**Task instructions:** The first line of the data below and every line after it, through the one with "Weaknessess of Postman", must be transcribed without change.

Collection entries:
──────────
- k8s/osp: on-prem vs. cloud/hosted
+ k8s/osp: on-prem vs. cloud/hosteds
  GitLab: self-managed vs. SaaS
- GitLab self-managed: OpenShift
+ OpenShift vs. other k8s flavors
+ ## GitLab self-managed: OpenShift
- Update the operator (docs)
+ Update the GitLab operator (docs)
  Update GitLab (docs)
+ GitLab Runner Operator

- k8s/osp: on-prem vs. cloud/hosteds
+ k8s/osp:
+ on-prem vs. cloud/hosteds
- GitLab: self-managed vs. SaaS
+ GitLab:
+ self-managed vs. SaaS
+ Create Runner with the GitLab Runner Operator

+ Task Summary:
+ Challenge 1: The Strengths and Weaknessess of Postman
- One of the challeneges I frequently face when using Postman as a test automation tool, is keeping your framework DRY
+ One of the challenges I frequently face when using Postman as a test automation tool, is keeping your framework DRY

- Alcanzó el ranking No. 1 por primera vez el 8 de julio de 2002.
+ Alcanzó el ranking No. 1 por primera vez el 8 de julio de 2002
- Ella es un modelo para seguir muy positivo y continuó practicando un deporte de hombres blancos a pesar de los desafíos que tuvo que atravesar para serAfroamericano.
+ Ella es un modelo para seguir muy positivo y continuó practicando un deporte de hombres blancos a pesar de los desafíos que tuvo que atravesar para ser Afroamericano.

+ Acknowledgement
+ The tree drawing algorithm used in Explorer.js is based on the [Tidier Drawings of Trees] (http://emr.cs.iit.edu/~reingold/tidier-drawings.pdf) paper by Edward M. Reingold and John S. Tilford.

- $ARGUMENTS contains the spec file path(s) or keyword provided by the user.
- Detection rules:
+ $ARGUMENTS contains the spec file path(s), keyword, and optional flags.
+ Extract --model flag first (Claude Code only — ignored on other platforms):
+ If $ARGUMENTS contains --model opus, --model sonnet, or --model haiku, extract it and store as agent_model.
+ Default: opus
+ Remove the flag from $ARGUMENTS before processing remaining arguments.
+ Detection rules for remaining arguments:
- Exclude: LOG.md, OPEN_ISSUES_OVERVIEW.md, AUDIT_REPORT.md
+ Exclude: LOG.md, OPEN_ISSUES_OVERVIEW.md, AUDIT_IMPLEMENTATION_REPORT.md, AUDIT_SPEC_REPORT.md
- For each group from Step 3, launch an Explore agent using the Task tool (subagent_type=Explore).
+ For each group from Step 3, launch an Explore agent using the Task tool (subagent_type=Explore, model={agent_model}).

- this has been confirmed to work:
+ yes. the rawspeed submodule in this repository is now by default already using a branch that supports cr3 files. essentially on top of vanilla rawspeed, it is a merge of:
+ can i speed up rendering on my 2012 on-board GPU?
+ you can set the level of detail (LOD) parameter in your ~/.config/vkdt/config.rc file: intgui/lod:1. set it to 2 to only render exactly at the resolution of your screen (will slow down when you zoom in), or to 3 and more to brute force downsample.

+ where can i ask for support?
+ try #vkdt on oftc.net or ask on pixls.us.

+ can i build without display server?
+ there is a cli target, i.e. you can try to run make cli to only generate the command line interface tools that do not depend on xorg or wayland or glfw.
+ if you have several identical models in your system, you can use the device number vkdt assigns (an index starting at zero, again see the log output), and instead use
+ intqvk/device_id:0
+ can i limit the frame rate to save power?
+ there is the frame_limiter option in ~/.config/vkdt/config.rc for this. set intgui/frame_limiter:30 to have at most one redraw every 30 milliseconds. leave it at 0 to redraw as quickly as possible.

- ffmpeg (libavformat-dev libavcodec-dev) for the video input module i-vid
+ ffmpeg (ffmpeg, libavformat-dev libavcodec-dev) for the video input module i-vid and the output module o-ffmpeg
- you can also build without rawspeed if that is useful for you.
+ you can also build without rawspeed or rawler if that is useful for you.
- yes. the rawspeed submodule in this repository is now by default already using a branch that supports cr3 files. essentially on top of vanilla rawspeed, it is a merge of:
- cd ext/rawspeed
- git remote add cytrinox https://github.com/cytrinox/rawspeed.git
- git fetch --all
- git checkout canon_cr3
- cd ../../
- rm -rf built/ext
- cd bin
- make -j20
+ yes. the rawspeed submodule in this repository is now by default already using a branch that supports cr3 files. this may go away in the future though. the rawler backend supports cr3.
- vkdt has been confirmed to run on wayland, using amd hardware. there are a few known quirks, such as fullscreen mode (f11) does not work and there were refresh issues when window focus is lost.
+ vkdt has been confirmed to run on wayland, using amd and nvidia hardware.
──────────
**Answer to this problem:**
- k8s/osp: on-prem vs. cloud/hosted
+ k8s/osp: on-prem vs. cloud/hosteds
  GitLab: self-managed vs. SaaS
- GitLab self-managed: OpenShift
+ OpenShift vs. other k8s flavors
+ ## GitLab self-managed: OpenShift
- Update the operator (docs)
+ Update the GitLab operator (docs)
  Update GitLab (docs)
+ GitLab Runner Operator

- k8s/osp: on-prem vs. cloud/hosteds
+ k8s/osp:
+ on-prem vs. cloud/hosteds
- GitLab: self-managed vs. SaaS
+ GitLab:
+ self-managed vs. SaaS
+ Create Runner with the GitLab Runner Operator

+ Task Summary:
+ Challenge 1: The Strengths and Weaknessess of Postman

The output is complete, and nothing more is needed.